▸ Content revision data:
☆ ☆ ☆

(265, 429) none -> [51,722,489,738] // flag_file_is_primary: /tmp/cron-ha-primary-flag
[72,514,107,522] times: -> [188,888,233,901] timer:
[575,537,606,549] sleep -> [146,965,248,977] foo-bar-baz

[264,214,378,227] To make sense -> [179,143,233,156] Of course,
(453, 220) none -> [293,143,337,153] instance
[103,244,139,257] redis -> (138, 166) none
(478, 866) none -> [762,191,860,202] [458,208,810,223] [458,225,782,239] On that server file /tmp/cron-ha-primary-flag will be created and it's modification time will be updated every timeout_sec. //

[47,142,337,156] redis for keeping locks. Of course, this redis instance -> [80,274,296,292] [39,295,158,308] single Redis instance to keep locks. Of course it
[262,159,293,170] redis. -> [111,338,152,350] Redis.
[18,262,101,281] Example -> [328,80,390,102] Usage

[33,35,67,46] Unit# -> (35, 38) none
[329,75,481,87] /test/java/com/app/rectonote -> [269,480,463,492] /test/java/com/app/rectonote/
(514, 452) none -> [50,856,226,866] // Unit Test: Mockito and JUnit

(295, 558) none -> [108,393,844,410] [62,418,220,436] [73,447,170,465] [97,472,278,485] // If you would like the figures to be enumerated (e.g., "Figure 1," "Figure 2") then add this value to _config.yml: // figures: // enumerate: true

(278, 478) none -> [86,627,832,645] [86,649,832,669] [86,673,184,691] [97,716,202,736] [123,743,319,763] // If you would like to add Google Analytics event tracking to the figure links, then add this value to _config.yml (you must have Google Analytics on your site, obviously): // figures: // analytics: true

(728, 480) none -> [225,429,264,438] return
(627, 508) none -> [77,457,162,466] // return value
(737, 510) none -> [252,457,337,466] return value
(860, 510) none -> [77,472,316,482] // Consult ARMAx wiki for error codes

☆ ☆ ☆

▸ Your instructions: Reproduce the data above exactly, leaving nothing out.

▸ Solution to this problem:
(265, 429) none -> [51,722,489,738] // flag_file_is_primary: /tmp/cron-ha-primary-flag
[72,514,107,522] times: -> [188,888,233,901] timer:
[575,537,606,549] sleep -> [146,965,248,977] foo-bar-baz

[264,214,378,227] To make sense -> [179,143,233,156] Of course,
(453, 220) none -> [293,143,337,153] instance
[103,244,139,257] redis -> (138, 166) none
(478, 866) none -> [762,191,860,202] [458,208,810,223] [458,225,782,239] On that server file /tmp/cron-ha-primary-flag will be created and it's modification time will be updated every timeout_sec. //

[47,142,337,156] redis for keeping locks. Of course, this redis instance -> [80,274,296,292] [39,295,158,308] single Redis instance to keep locks. Of course it
[262,159,293,170] redis. -> [111,338,152,350] Redis.
[18,262,101,281] Example -> [328,80,390,102] Usage

[33,35,67,46] Unit# -> (35, 38) none
[329,75,481,87] /test/java/com/app/rectonote -> [269,480,463,492] /test/java/com/app/rectonote/
(514, 452) none -> [50,856,226,866] // Unit Test: Mockito and JUnit

(295, 558) none -> [108,393,844,410] [62,418,220,436] [73,447,170,465] [97,472,278,485] // If you would like the figures to be enumerated (e.g., "Figure 1," "Figure 2") then add this value to _config.yml: // figures: // enumerate: true

(278, 478) none -> [86,627,832,645] [86,649,832,669] [86,673,184,691] [97,716,202,736] [123,743,319,763] // If you would like to add Google Analytics event tracking to the figure links, then add this value to _config.yml (you must have Google Analytics on your site, obviously): // figures: // analytics: true

(728, 480) none -> [225,429,264,438] return
(627, 508) none -> [77,457,162,466] // return value
(737, 510) none -> [252,457,337,466] return value
(860, 510) none -> [77,472,316,482] // Consult ARMAx wiki for error codes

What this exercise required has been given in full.